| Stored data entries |
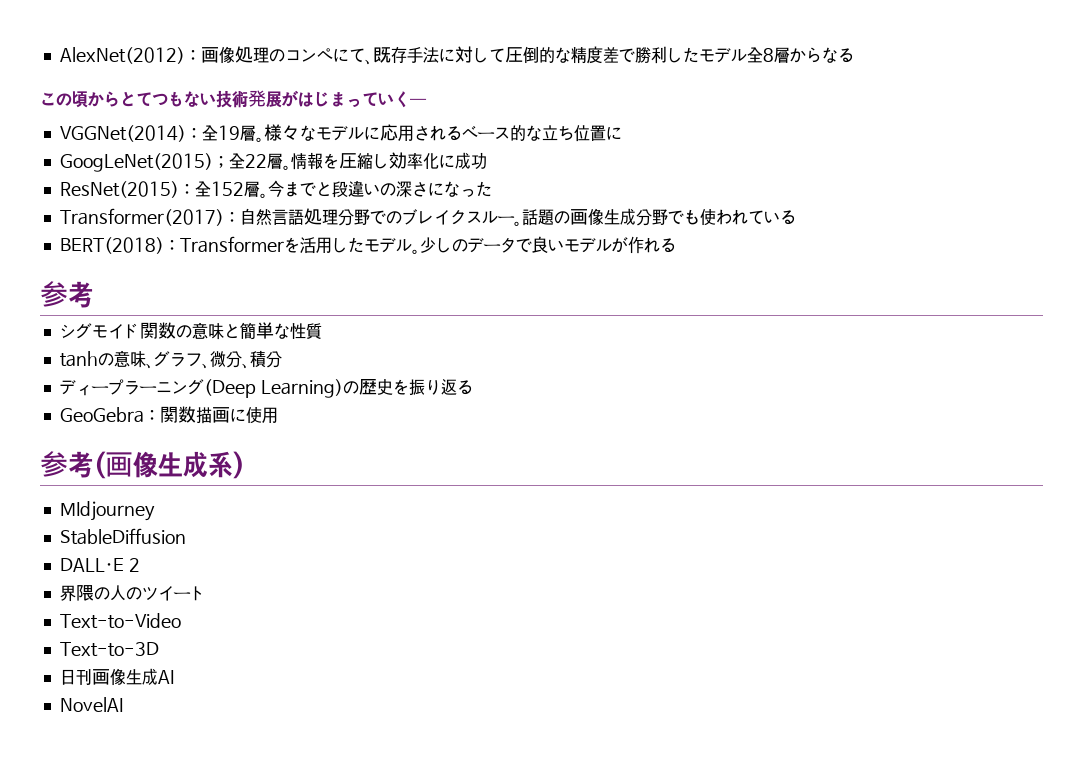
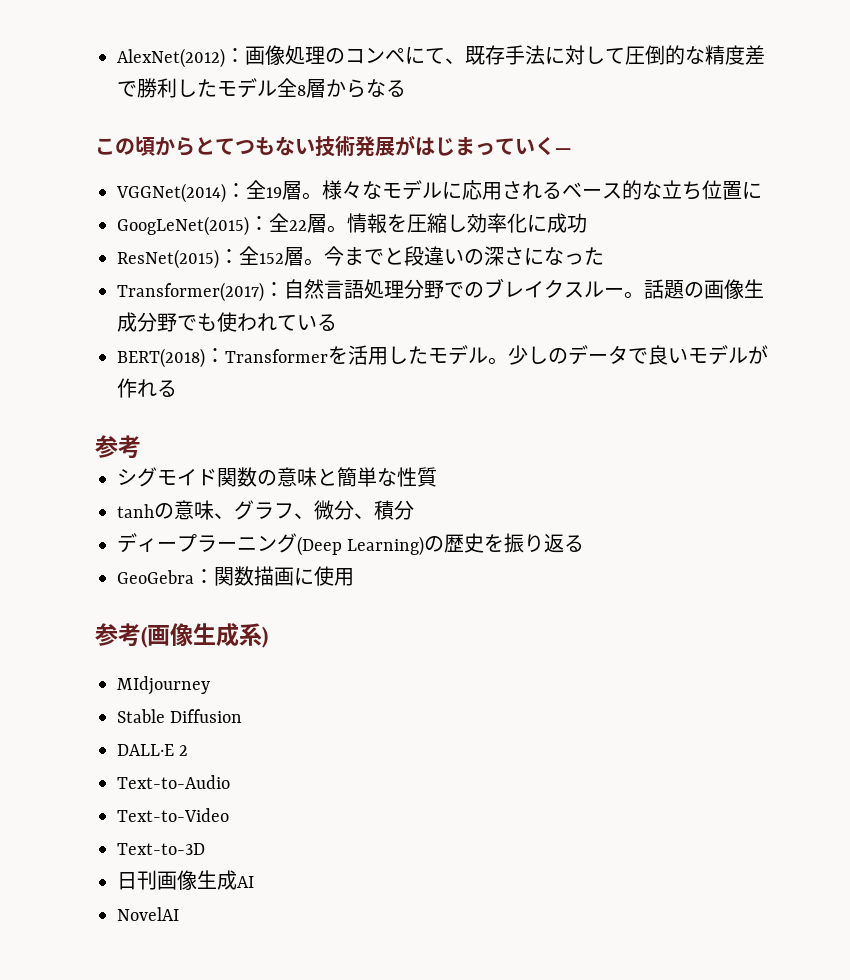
[212,155,229,168] ； -> [249,216,269,231] ：
[59,528,186,545] StableDiffusion -> [117,709,243,723] Stable Diffusion
[59,585,206,602] 界隈の人のツイート -> [117,775,230,789] Text-to-Audio

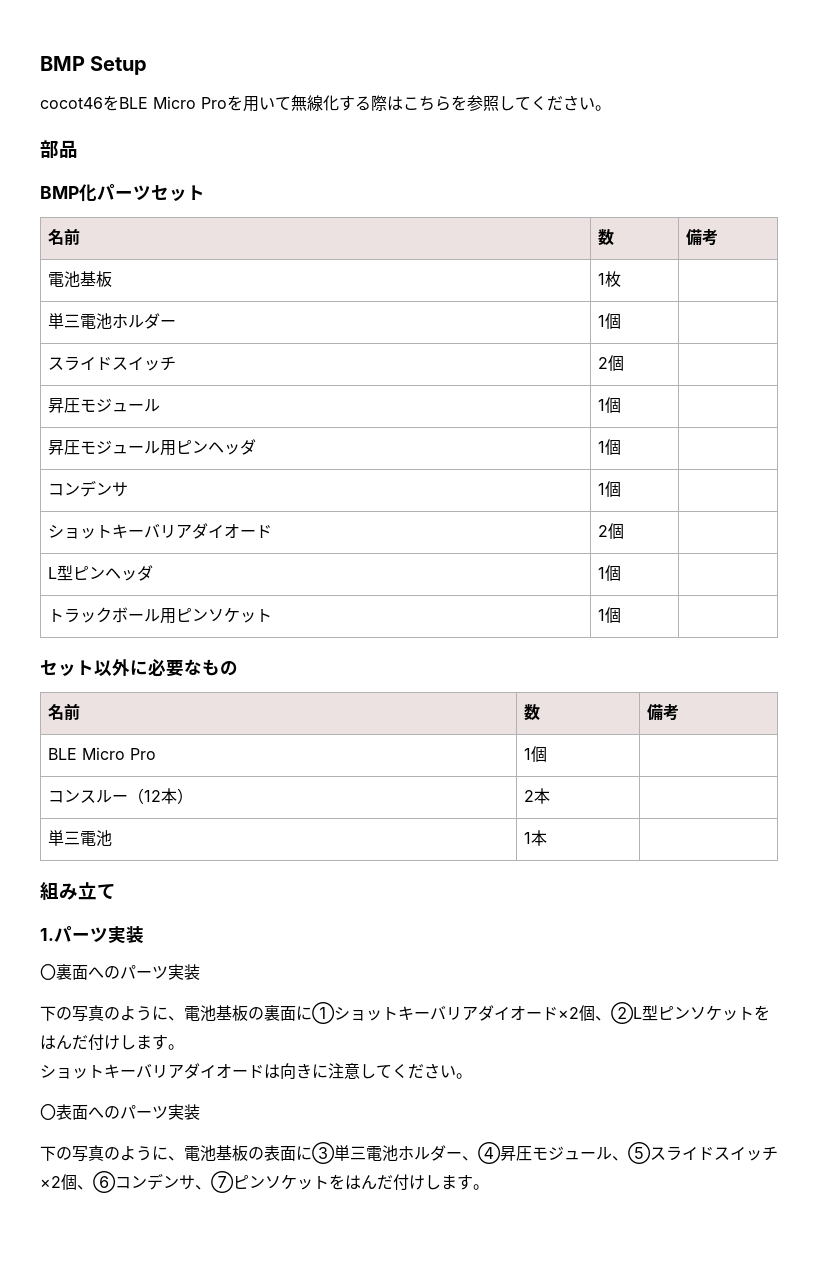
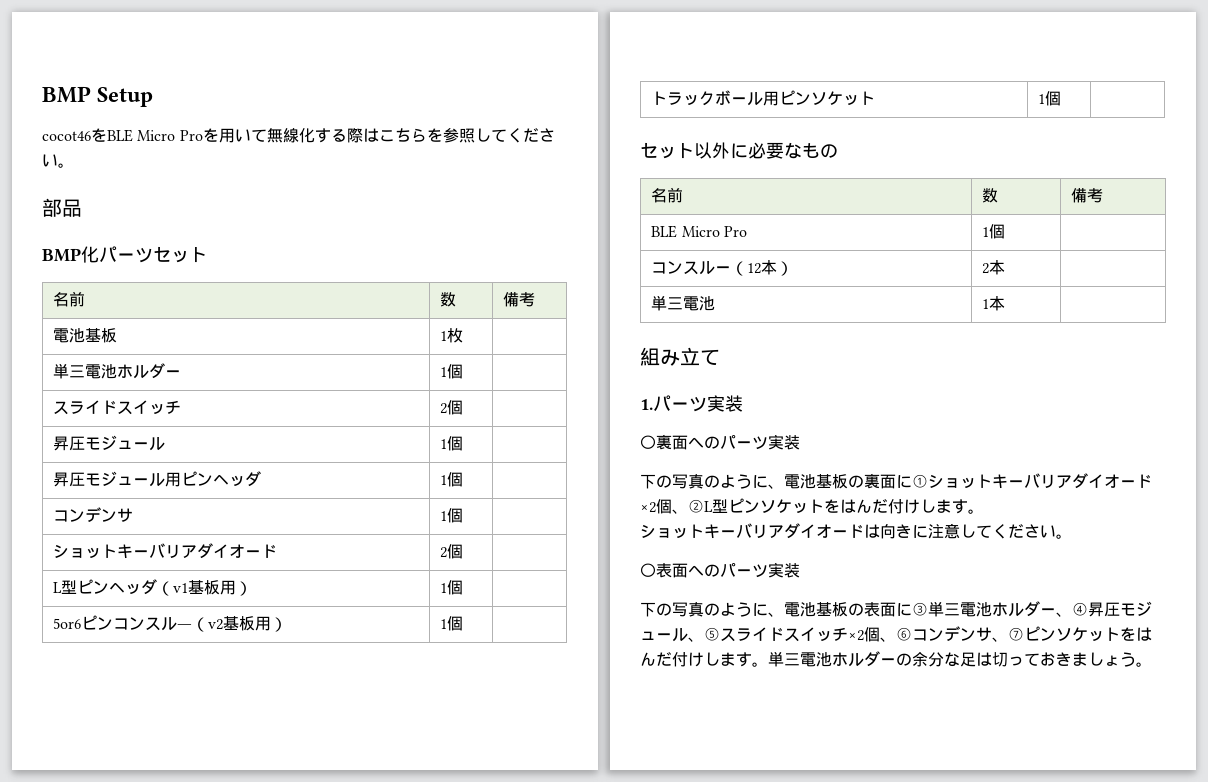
(154, 573) none -> [157,580,253,596] [440,580,464,595] [53,615,288,632] （v1基板用） | 1個 | // 5or6ピンコンスル―（v2基板用）
(489, 1187) none -> [768,651,1152,667] 単三電池ホルダーの余分な足は切っておきましょう。

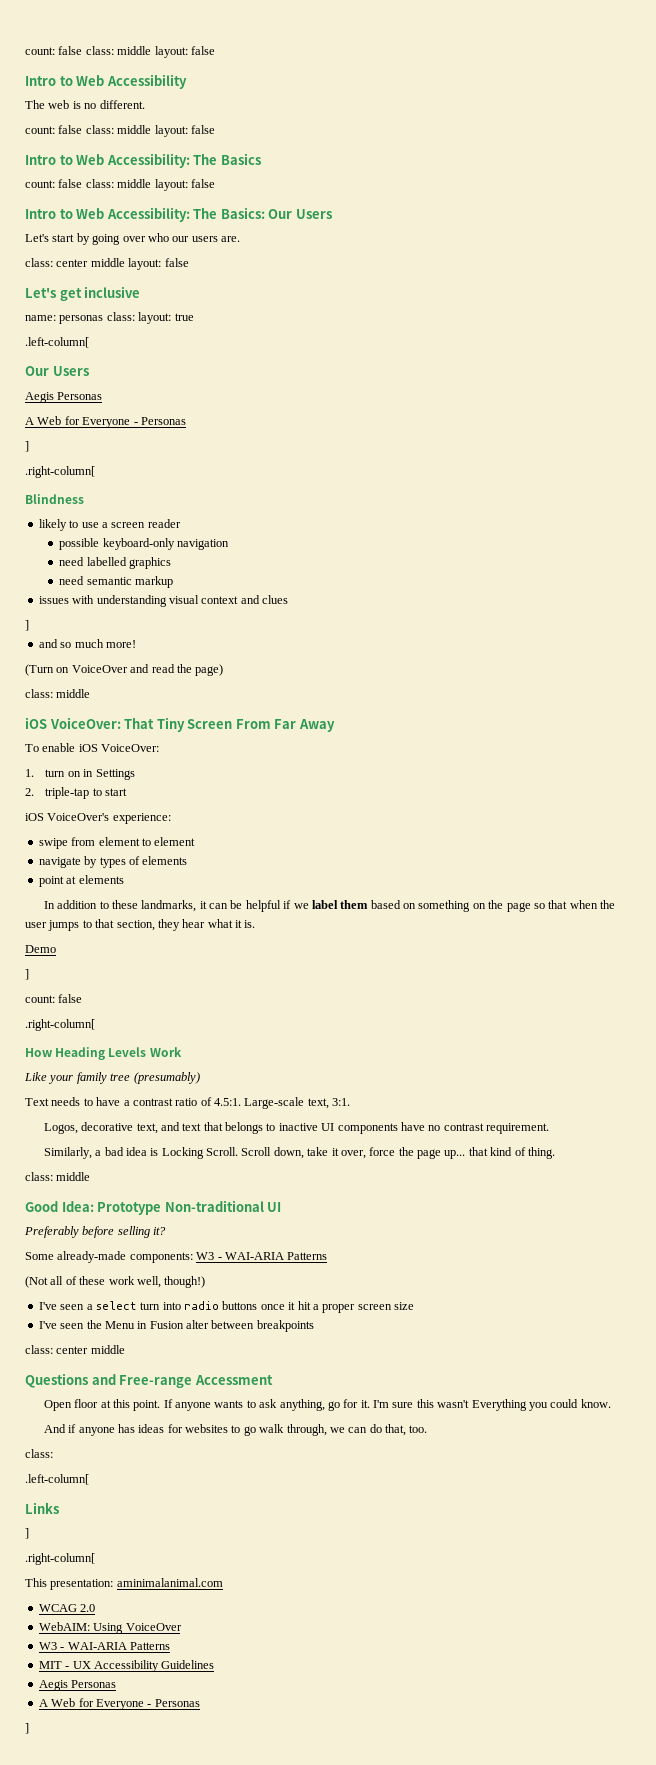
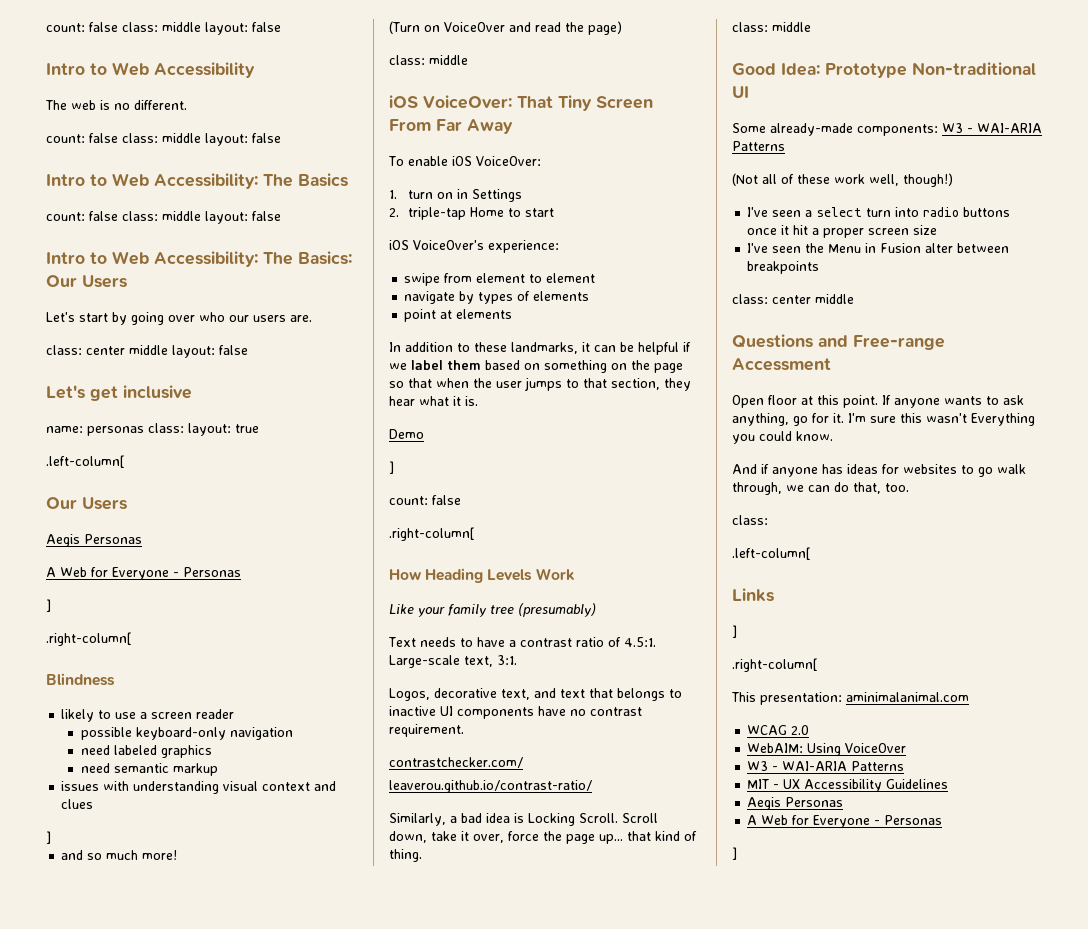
[86,557,127,566] labelled -> [113,745,157,755] labeled
(90, 793) none -> [470,207,505,217] Home
(550, 1128) none -> [389,757,523,768] [389,780,592,793] // contrastchecker.com/ // leaverou.github.io/contrast-ratio/
[24,1226,167,1238] // Preferably before selling it? -> (749, 92) none

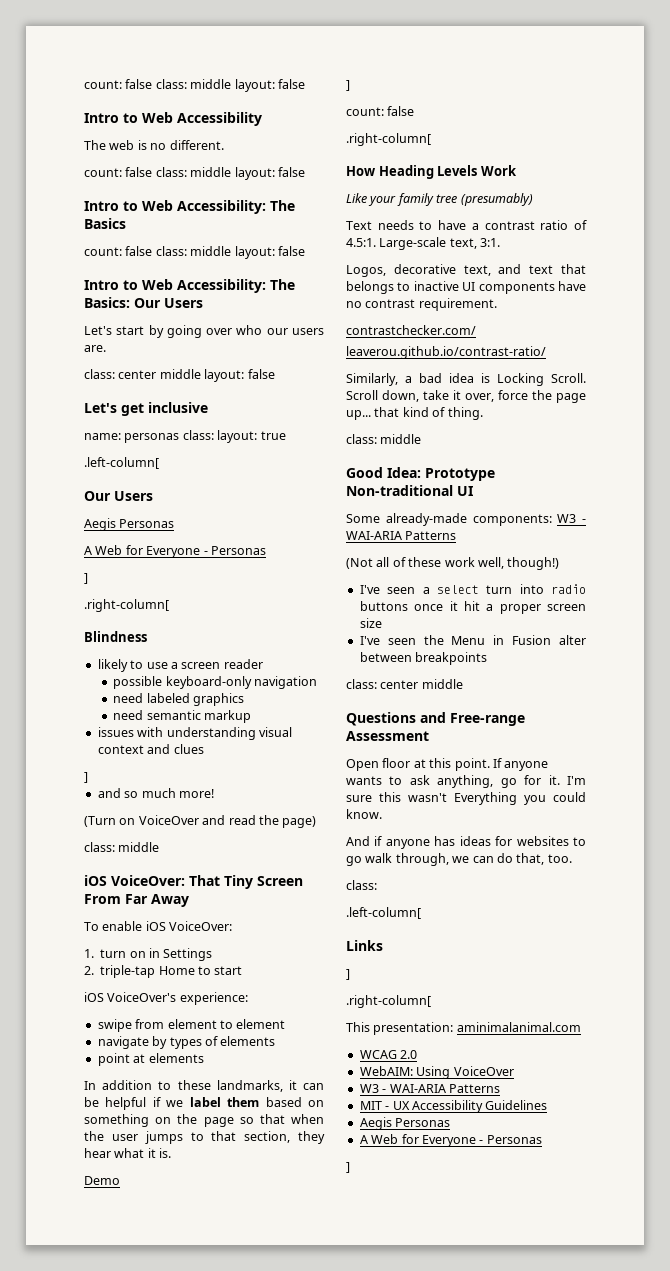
[732,358,831,371] Accessment -> [346,731,429,741] Assessment

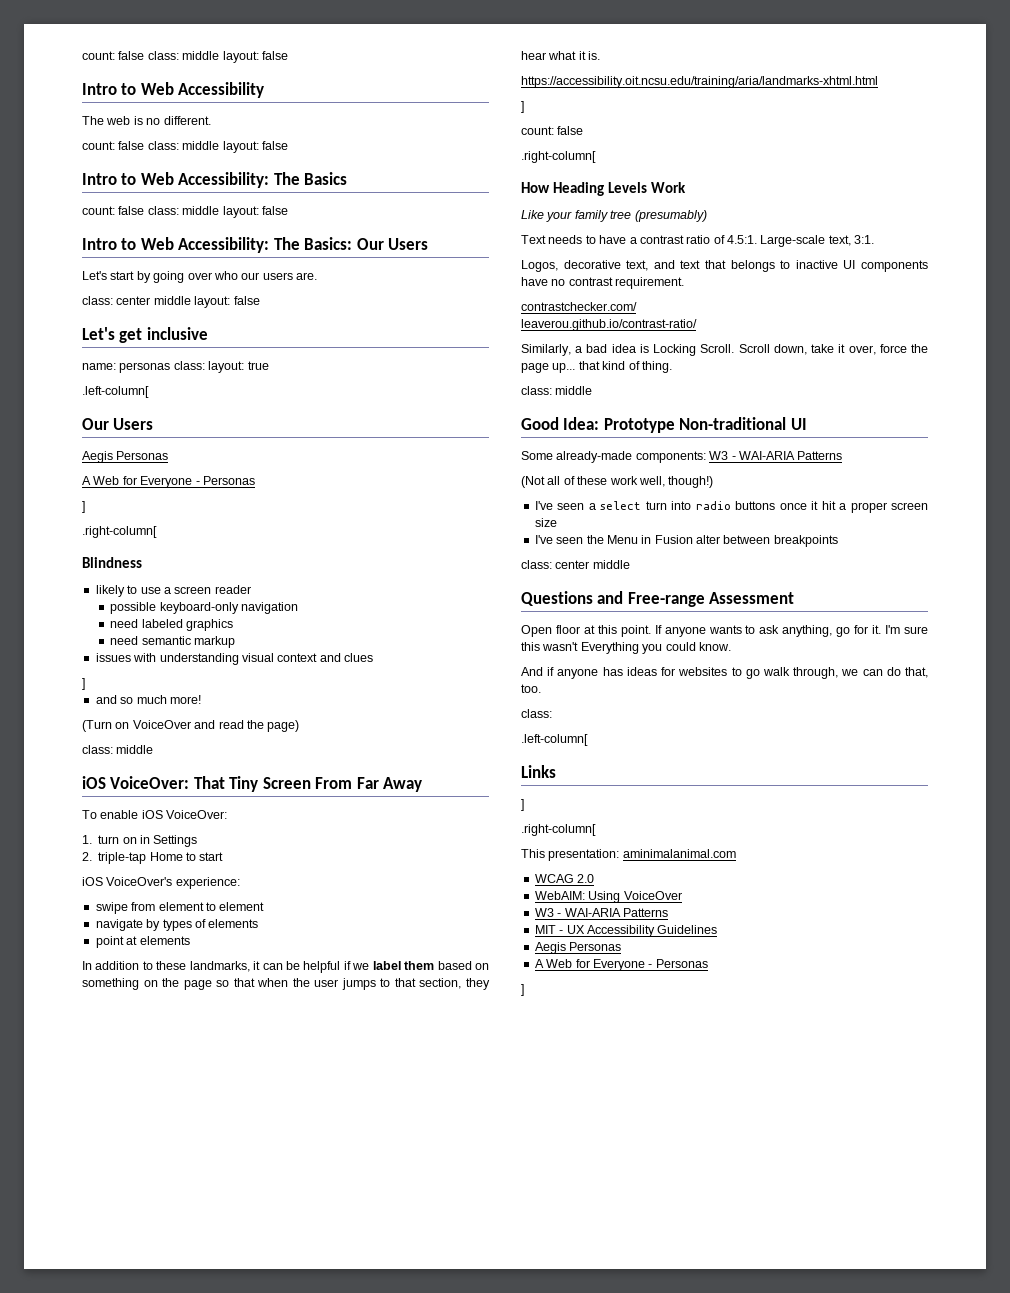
[84,1176,120,1185] Demo -> [521,76,878,88] https://accessibility.oit.ncsu.edu/training/aria/landmarks-xhtml.html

| Description of the task |
With the pictures removed, the entries above should be transcribed exactly.

| Reply to the task |
[212,155,229,168] ； -> [249,216,269,231] ：
[59,528,186,545] StableDiffusion -> [117,709,243,723] Stable Diffusion
[59,585,206,602] 界隈の人のツイート -> [117,775,230,789] Text-to-Audio

(154, 573) none -> [157,580,253,596] [440,580,464,595] [53,615,288,632] （v1基板用） | 1個 | // 5or6ピンコンスル―（v2基板用）
(489, 1187) none -> [768,651,1152,667] 単三電池ホルダーの余分な足は切っておきましょう。

[86,557,127,566] labelled -> [113,745,157,755] labeled
(90, 793) none -> [470,207,505,217] Home
(550, 1128) none -> [389,757,523,768] [389,780,592,793] // contrastchecker.com/ // leaverou.github.io/contrast-ratio/
[24,1226,167,1238] // Preferably before selling it? -> (749, 92) none

[732,358,831,371] Accessment -> [346,731,429,741] Assessment

[84,1176,120,1185] Demo -> [521,76,878,88] https://accessibility.oit.ncsu.edu/training/aria/landmarks-xhtml.html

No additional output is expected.